When I was maybe nine years old, I went to the park with my friend Britton and his brother and my sister and our mothers. I was running down the path through the woods, and he ran after and caught me in a hug at the bottom of the hill. I was surprised because we'd always done that sort of thing (there are some very cute photos of 12-month-old me climbing on 5-month-old him) but now we were too old for it. People would think (oh fate worse than death!) that we liked each other. Britton was just being the same spacy, nice kid he had always been, and I was sorry there was a barrier between us there hadn't been before.

Being friends with Ricky is like going back to life before that barrier. It's like life when what you wanted most in the world was to spend the night at your best friend's house and eat cookies and watch movies and talk and giggle until you fall asleep next to each other. Except now there aren't any parents to tell you it's a school night and you can't. And he's somehow made it well past childhood with his hugging instincts still intact.

People need more friendships without barriers. It used to be common and acceptable for women to have intense, intimate friendships - to spend lots of time together and hug and write each other passionate letters. The tendency now is to label those relationships as sexual, and probably some of them were, but I think most of them were probably just because people want to be close to other people and this was a way they could do it. Half of Bryn Mawr thinks M. Carey Thomas was a lesbian, but if you read her diaries and letters it's obvious that she wasn't sexually into anybody at all. But she gets labeled as such because she lived with her best friend, who was a woman.

Of course people leap to the same conclusion even more when the friend in question is of a different gender. I've got the "No, just friends" practically down to a single word by now (although what I can't explain is that "just" doesn't seem to belong in that sentence.) Yesterday when we went to a Quaker meeting someone inquired if I were Ricky's wife.

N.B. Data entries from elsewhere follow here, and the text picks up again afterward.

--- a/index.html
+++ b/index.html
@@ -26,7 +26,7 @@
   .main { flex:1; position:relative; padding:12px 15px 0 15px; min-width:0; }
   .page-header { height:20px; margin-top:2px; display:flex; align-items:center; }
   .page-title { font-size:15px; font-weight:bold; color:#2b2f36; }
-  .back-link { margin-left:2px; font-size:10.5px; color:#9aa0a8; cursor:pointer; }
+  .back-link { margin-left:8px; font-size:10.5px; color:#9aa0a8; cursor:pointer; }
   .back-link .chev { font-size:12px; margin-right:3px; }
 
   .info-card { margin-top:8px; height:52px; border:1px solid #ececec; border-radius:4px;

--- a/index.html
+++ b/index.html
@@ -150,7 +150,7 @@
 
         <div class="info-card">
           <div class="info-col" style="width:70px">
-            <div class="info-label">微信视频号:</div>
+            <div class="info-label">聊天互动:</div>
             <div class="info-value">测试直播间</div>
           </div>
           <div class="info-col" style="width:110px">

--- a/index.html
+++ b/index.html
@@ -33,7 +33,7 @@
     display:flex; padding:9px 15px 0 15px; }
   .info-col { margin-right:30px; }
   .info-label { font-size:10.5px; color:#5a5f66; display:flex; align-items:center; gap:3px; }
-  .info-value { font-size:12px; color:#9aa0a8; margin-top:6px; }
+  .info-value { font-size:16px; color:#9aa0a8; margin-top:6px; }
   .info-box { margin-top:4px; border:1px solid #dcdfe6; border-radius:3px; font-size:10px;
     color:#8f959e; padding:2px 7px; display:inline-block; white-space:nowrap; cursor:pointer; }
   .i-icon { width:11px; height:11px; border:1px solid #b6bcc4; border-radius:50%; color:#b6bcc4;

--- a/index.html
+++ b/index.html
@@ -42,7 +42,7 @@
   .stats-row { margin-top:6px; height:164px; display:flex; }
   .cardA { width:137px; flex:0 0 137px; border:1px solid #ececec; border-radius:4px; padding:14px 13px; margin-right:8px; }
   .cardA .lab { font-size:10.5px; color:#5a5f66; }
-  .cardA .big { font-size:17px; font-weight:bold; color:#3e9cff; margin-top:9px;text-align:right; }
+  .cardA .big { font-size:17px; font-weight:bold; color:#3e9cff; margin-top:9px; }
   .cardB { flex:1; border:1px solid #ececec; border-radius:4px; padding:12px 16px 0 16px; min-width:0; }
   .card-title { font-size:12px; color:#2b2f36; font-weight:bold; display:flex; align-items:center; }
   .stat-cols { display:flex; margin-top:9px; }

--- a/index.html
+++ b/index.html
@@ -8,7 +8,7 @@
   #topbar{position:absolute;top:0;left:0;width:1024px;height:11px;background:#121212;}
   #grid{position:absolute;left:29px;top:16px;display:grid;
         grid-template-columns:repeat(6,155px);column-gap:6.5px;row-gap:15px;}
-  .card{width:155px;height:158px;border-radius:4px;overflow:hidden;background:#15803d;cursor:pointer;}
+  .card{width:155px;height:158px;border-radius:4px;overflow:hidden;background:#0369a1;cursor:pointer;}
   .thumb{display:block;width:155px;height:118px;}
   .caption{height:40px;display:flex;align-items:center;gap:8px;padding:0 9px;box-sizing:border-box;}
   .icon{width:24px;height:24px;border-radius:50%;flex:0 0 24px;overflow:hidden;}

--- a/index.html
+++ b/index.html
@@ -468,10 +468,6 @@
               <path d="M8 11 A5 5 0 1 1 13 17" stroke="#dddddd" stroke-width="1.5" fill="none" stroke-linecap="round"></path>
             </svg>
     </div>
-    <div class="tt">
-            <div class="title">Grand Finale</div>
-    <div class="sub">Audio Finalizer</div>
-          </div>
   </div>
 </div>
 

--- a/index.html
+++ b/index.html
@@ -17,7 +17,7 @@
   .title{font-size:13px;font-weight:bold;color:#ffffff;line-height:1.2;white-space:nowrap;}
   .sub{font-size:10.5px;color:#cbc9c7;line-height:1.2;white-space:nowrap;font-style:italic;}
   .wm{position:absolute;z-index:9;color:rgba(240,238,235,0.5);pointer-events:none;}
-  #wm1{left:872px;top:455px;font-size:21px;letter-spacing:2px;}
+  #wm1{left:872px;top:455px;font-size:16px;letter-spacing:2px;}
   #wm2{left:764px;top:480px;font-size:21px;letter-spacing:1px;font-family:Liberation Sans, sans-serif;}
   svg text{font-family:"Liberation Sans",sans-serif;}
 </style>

I was good and waited until we made it to the elevator to burst out laughing.


sandy said...

you know roomie---friends is ok--without the "just". I think people in general though don't get enough physical contact. they say people with pets live longer--i think it's because it's emotionally soothing just to touch a living, responsive being. i know i'm one of the worst people to talk---i'm very self-conscience about that kind of stuff---but i often wish i wasn't. miss you lots! love, roomie

Julia said...

Don't worry, I'll hug you a lot when I get home.